En termes de préservation, quelles initiatives devraient être prises ? Des initiatives en faveur de la faune sauvage, ça fait partie de mon quotidien professionnel. Je me bats pour ça depuis quasiment toujours, au moins depuis mon adolescence. J’ai gagné quelques combats, mais j’en ai aussi beaucoup perdus.

Y a t’il une association pour laquelle votre cœur bat davantage ? Il y en a peut-être 2…La SNPN car j’y suis maintenant l’un des plus anciens administrateurs, avec Pierre Pfeffer. J’ai mené des combats que j’ai gagnés avec l’aide de cette association nationale et j’y ai côtoyé de belles personnalités comme le regretté Théodore Monod. Je n’y suis plus très utile, mais j’y reste par sentimentalité, l’ami Gilbert Simon m’ayant dit un jour que j’y étais l’un des derniers guerriers. Mais maintenant que j’habite à 700 km de Paris et étant souvent en Afrique, il m’est difficile d’assister aux conseils d’administration.

Et puis mon association Chélonée (voir www.chelonee.org et https://www.facebook.com/Sea-Turtles-Chelonee-1766100613667684/), car c’est mon outil de travail au quotidien. Elle est officiellement, pour le ministère  français de l’Ecologie et le U.S. Fish & Wildlife Service, un interlocuteur privilégié pour la mise en œuvre du Mémorandum d’Abidjan.

Une urgence en de faveur la faune sauvage? Faire disparaître l’Homo destructor de la surface de la Terre ! Est-il vraiment utile que j’explique pourquoi ?

Pour conclure, vous disparaissez ce soir, quel message aimeriez-vous laisser? Mon maître Jean Rostand disait qu’être naturaliste, c’est soulever les jupes de la Nature. J’ai soulevé les jupes de la Nature pour mieux connaitre certains milieux, certaines espèces assez mystérieuses comme la Tortue  luth.

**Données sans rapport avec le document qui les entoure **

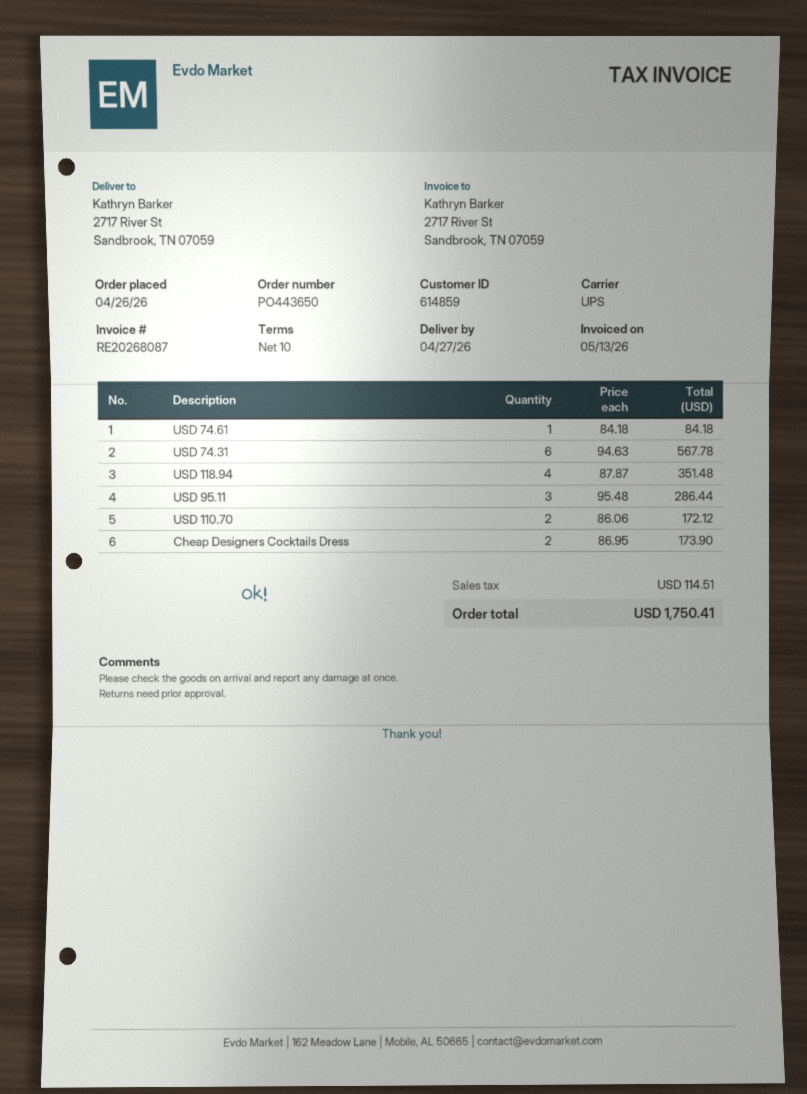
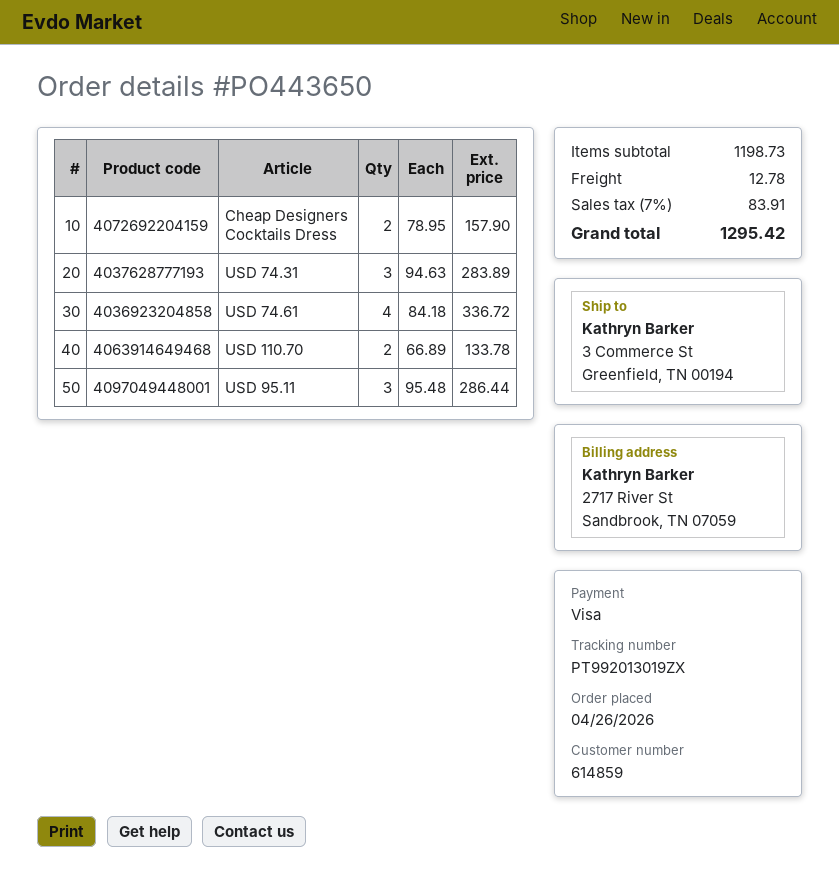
ship to: 2717 River St, Sandbrook, TN 07059 -> 3 Commerce St, Greenfield, TN 00194
USD 74.61: 1 x 84.18 = 84.18 -> 4 x 84.18 = 336.72
USD 74.31: 6 x 94.63 = 567.78 -> 3 x 94.63 = 283.89
USD 118.94: 4 x 87.87 = 351.48 -> none
USD 110.70: 2 x 86.06 = 172.12 -> 2 x 66.89 = 133.78
Cheap Designers Cocktails Dress: 2 x 86.95 = 173.90 -> 2 x 78.95 = 157.90
shipping: none -> 12.78
tax: 114.51 -> 83.91
total: 1750.41 -> 1295.42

J’ai, je pense, fait ce que j’ai pu, pas toujours avec de gros moyens, pour sauver ce pourquoi (espaces et espèces) j’avais quelques aptitudes pour réussir à les sauver d’une destruction certaine. Désolé de n’avoir pu faire mieux, le résultat est médiocre. Je sais maintenant que le combat était vain pour sauver une certaine Nature contemporaine face à la cupidité et  l’irresponsabilité humaine. Mais je sais que Gaïa a beaucoup de ressources en elle et qu’après que l’Homme se sera fait disparaître lui-même à son tour, une nouvelle Nature reverdira.